Ce roulement au jour le jour de la dette la rend encore plus onéreuse
pour les banques, les fragilisant davantage.
Pour
les financements à plus long terme, une étude de Morgan Stanley
conclut que les banques européennes auraient couvert 90% de leurs
besoins pour l’année en cours, mais quid de la suite des
opérations, une fois constaté que les marchés des
obligations seniors et sécurisées, après avoir
chuté en juillet, sont quasiment à l’arrêt en
août ? 80 milliards d’euros doivent encore être
levés d’ici à la fin de l’année et les
besoins des banques en 2012 sont reconnus comme étant très
élevés.
Les
pronostics économiques sombres s’accumulent, le pire
étant celui d’un décrochage et du danger de la japonisation
de l’économie occidentale, qui serait en marche
d’après un article alarmiste du Financial Times. Faisant
référence au déclin que le Japon connaît depuis
vingt ans, tombé dans une trappe à liquidité,
condamné depuis à une relance introuvable, sans que rien
n’y contribue.
A
examiner l’économie occidentale, on retrouve partout les
mêmes traits plus ou moins affirmés. Combinant à des
degrés divers la chute du marché des actions et de la valeur de
l’immobilier, la déflation et des intérêts proches
de zéro, un ratio de dette par rapport au PIB élevé,
pour y associer un monde politique dans l’impasse et des banques
zombies. Avec cette circonstance aggravante qu’il ne s’agit plus,
comme il y a vingt ans, d’un seul pays atteint dans un monde respirant
la santé, mais du monde développé dans son
ensemble.
Quand
on vient aux remèdes, la circonspection règne. Après
avoir été l’alpha et l’oméga de la
réflexion stratégique, la consolidation fiscale ne
bénéficie plus systématiquement des mêmes faveurs.

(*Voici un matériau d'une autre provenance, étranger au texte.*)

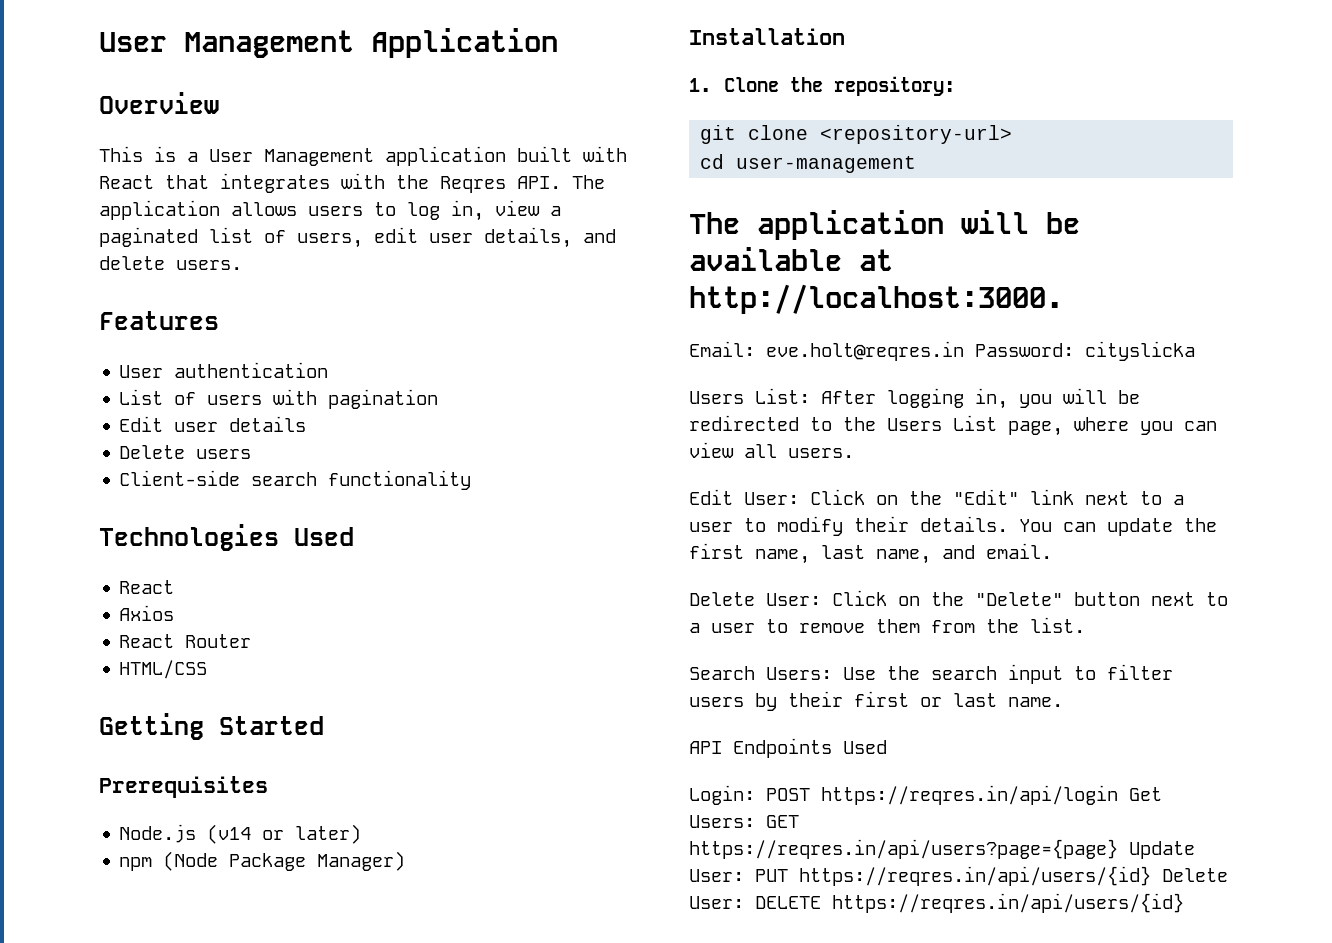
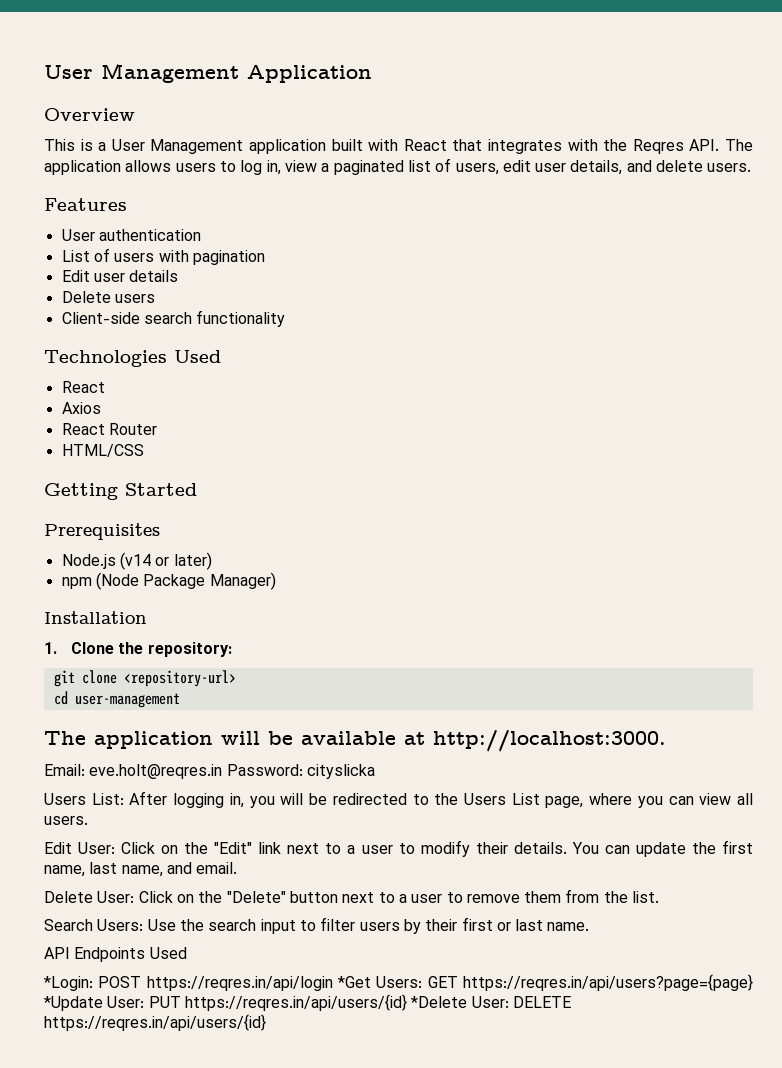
- Login: POST https://reqres.in/api/login Get Users: GET https://reqres.in/api/users?page={page} Update User: PUT https://reqres.in/api/users/{id} Delete User: DELETE https://reqres.in/api/users/{id}
+ *Login: POST https://reqres.in/api/login *Get Users: GET https://reqres.in/api/users?page={page} *Update User: PUT https://reqres.in/api/users/{id} *Delete User: DELETE https://reqres.in/api/users/{id}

Appliquée sans discernement à tous les pays, elle serait
porteuse d’une récession généralisée
s’alarment certains, dont la nouvelle patronne du FMI.
A
y regarder de plus près, cette inflexion stratégique
reviendrait à exempter de ce traitement de choc les biens portants
– qui pourraient mieux le supporter – pour l’imposer aux
malades… Une autre version de la même approche consisterait
à appliquer des mesures de stimulation fiscale dans l’immédiat,
combinées avec d’autres destinées dans le plus long terme
à combattre la dette. Sur le papier, ces gymnastiques retombent
merveilleusement sur leurs pieds, mais dans la pratique ?
L’administration
Obama cherche à favoriser une relance et une reprise de
l’emploi, tandis que les Européens s’acharnent à
les contrecarrer, emmenés par la BCE et la coalition allemande au
pouvoir. Ce n’est pas ce qui s’appelle conjuguer les efforts.
En
fouillant dans la trousse à outils, que trouve-t-on
d’autre ? Les taux des banques centrales sont déjà
très bas et n’offrent plus que de faibles marges de manoeuvre, quand c’est le cas. Relancer des
programmes de création monétaire – ou finalement
s’y résoudre, s’agissant des Européens –
n’est pas garantie d’efficacité, à considérer
le résultat des deux programmes américains successifs. Mais
cela serait porteur d’un danger inflationniste redouté par les
investisseurs, qui n’en veulent pas. Conclusion : les banques centrales
n’ont que des pansements à disposition, et leur boîte est
presque vide.
Sur
ce chapitre de l’inflation, une précision s’impose. Si les
investisseurs la redoutent, ce n’est pas en défense des petits
épargnants, comme on peut s’en douter, mais parce qu’ils
craignent l’érosion de leur patrimoine, autrement plus imposant.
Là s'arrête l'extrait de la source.